« Je suis personnellement satisfait de mon accomplissement ». Habib Essid ne sait plus où donner de la tête. Ses torts à la suite de la mort de 12 membres de la Garde présidentielle, en plein cœur de Tunis, troisième attentat d'une série sanglante qui a ciblé le pays depuis qu'il est au pouvoir, Habib Essid n'en voit aucun. A la question du journaliste de France 24, qui le questionne, les yeux grands ouverts d'étonnement, sur sa réaction face aux critiques qui lui sont adressées, le chef du gouvernement tunisien, impassible, ne trouve rien à redire. Entre le chef du gouvernement d'un pays « en guerre contre le terrorisme » et dont les politiques, eux-mêmes, sont en guerre et celui qui cafouille, bégaie et n'arrive pas à tenir un discours digne de son poste, il y a de quoi se poser des questions. Un océan sépare l'image que Habib Essid souhaite donner, celle qu'il se fait de lui-même, et celle qu'il projette à l'opinion publique.
La photo publiée hier par la cellule de communication de la présidence du gouvernement veut tout dire. Habib Essid se faisant saluer par un rang de ministres alors qu'il quitte Tunis pour Paris où il doit participer à la COP21. Ceci aucun protocole ne le dicte, et pourtant Habib Essid a tenu à le faire…et à diffuser l'image sur sa page officielle. Entendez par là : « je suis un chef de gouvernement craint et respecté ». Entendez par là aussi : « je suis aussi important que le président de la République », auquel il emprunte le protocole sans que personne ne trouve rien à redire. Un chef de gouvernement qui demande à ses ministres de se mettre en rang pour le saluer avant son départ et demande à ses chargés de communication de diffuser les images, ça ne s'est jamais vu auparavant. Mais tout est bon pour redorer l'image gouvernementale. Pour ceux qui en douteraient, le gouvernement est fort, soudé et aux ordres de son chef. Ceci ne peut donc être que bon pour le pays.
Ne serait-il pas bon pour le pays que ce même gouvernement, ayant à son palmarès trois sanglants attentats terroristes, dont le plus récent date de la semaine dernière, se remette en question ? Même un petit peu… Aucune raison de le faire visiblement. A la batterie de mesurettes en carton annoncées le lendemain de l'attentat de Tunis, par le Conseil de sûreté nationale, le chef du gouvernement se prononce sous la coupole du Bardo pour évoquer une « haykalat houkouma ». Mais que diable cela veut-il dire ? En réalité, pas de remaniement ministériel en vue. Pas de démissions non plus, ni la sienne ni celles des barons du gouvernement. Un simple allégement des postes ministériels et puis c'est tout, car il y en aurait trop.

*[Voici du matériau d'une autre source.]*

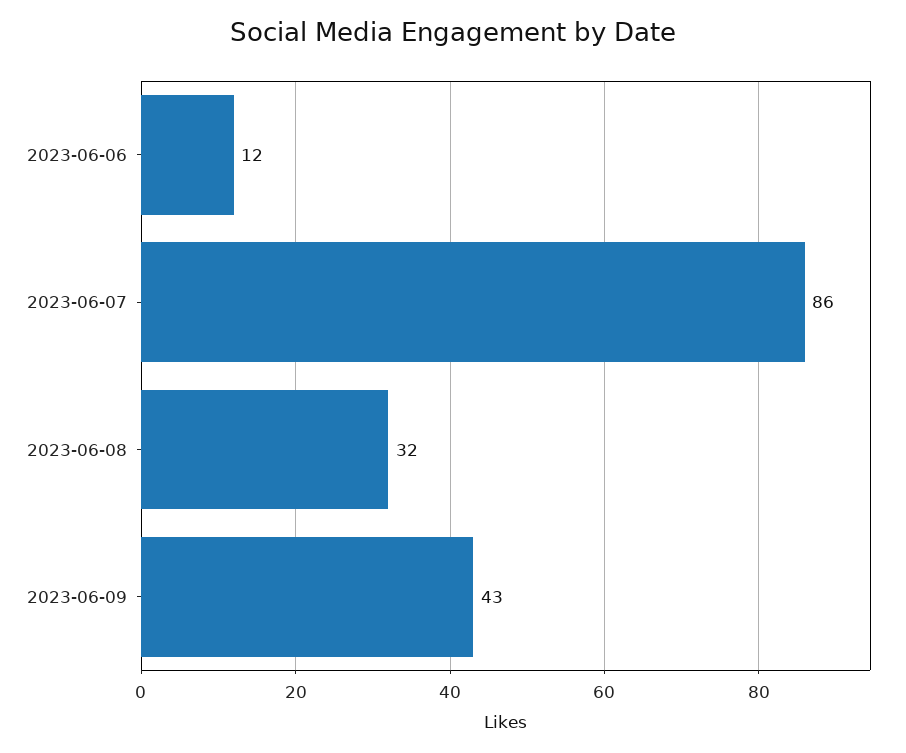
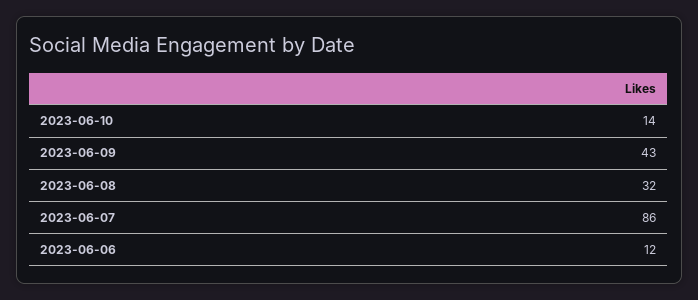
2023-06-10: none -> 14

Trop de ministres oui, mais pas assez de volonté politique. Pourtant, on ne fait qu'en parler de cette volonté. On se pavane sur les plateaux télé pour dire qu'on n'a rien à se reprocher et qu'on a fait ce qu'il fallait. On annonce des mesures ridicules qui n'engagent à rien et ne permettent pas de rendre des comptes plus tard. On change de sujet et on parle de futilités en omettant l'essentiel. En vrai, on préfère camoufler, rafistoler et jouer les grands chevaliers sans jamais se remettre en question ni avoir le cran de dire et de décider ce qu'il faut.

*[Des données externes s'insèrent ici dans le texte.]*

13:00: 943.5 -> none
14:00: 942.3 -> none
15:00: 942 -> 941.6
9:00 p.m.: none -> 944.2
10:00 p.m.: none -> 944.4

La crise au sein de Nidaa Tounes n'a nullement affecté l'action gouvernementale. La situation n'est pas aussi catastrophique qu'on veut bien le faire croire. Béji Caïd Essebsi a eu bien raison de consacrer les trois quart de son discours présidentiel, pour s'ingérer dans la crise au sein du premier parti, le sien. La politique politicienne n'a eu aucun effet sur l'Etat. Aucune pression n'a été exercée sur Habib Essid dans les nominations effectuées. Il faut avouer que le morceau est quand même trop gros à faire avaler.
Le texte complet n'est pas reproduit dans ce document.